今回、Quantic Dream CEO 兼 創設者であるDavid Cage氏とCo-CEO 兼 エグゼクティブプロデューサー Guillaume de Fondaumiere氏に、本作のコンセプトや開発の現状について伺った。

人生に関わる全ての感情を表現したい。David Cage氏インタビュー

Quantic Dream CEO 兼 創設者であるDavid Cage氏は、1997年にインタラクティブ性を新しい表現として取り入れることを目的にQuantic Dreamを設立。感情、革新的な主砲、没入感の高いストーリーをベースにクリエイティブ性の高いビジョンを開拓している。

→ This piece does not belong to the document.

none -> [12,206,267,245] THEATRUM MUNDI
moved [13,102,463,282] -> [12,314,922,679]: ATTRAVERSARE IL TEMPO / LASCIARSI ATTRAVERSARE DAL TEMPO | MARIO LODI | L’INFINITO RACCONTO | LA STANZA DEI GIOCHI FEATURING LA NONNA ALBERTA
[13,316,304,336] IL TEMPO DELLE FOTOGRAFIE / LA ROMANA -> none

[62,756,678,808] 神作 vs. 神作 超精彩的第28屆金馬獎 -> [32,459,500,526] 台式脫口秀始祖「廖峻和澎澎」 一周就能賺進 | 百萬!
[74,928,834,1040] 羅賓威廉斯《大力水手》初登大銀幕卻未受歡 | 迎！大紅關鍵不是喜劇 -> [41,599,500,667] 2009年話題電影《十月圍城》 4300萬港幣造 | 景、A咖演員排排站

また、David氏が「Bending Stories(物語の流れを変え、分岐させる手法)」と呼ぶ新たな脚本手法では、プレイヤーがゲームの中で選択した行動により物語が変化し、プレイヤー自身が主人公でもあり、脚本家でもあるストーリーの提供を可能にしている。

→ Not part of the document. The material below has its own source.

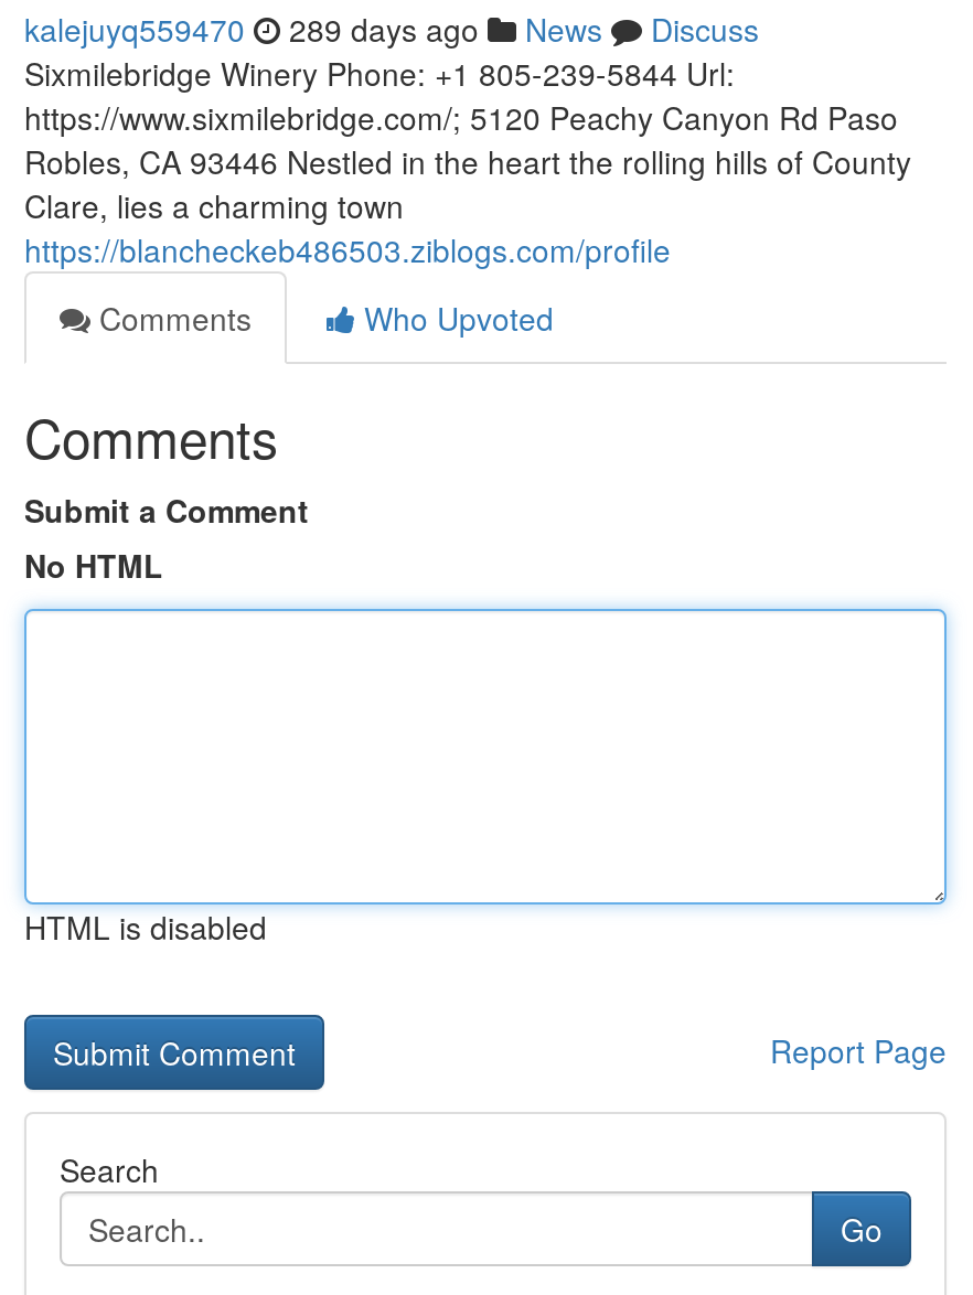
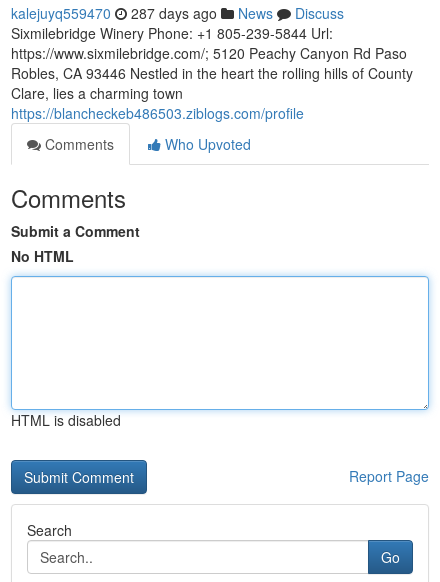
[24,7,759,51] kalejuyq559470 289 days ago News Discuss -> [11,3,344,23] kalejuyq559470 287 days ago News Discuss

前作「HEAVY RAIN -心の軋むとき-」(以下、HEAVY RAIN)では、ソニー・コンピュータエンタテインメントとコラボレーションし、プレイヤーが感情移入できるストーリーを展開、インタラクティブストーリーの可能性を追求した。

David Cage氏に本作のコンセプト、そして、本作の主人公であるジョディについてお話しを伺った。

――本作を制作するに至った経緯と、コンセプトを教えて下さい。

私自身に息子ができて父親となったこと、また、最近親戚が亡くなり、はじめて死というものに直面した体験からインスピレーションを受けました。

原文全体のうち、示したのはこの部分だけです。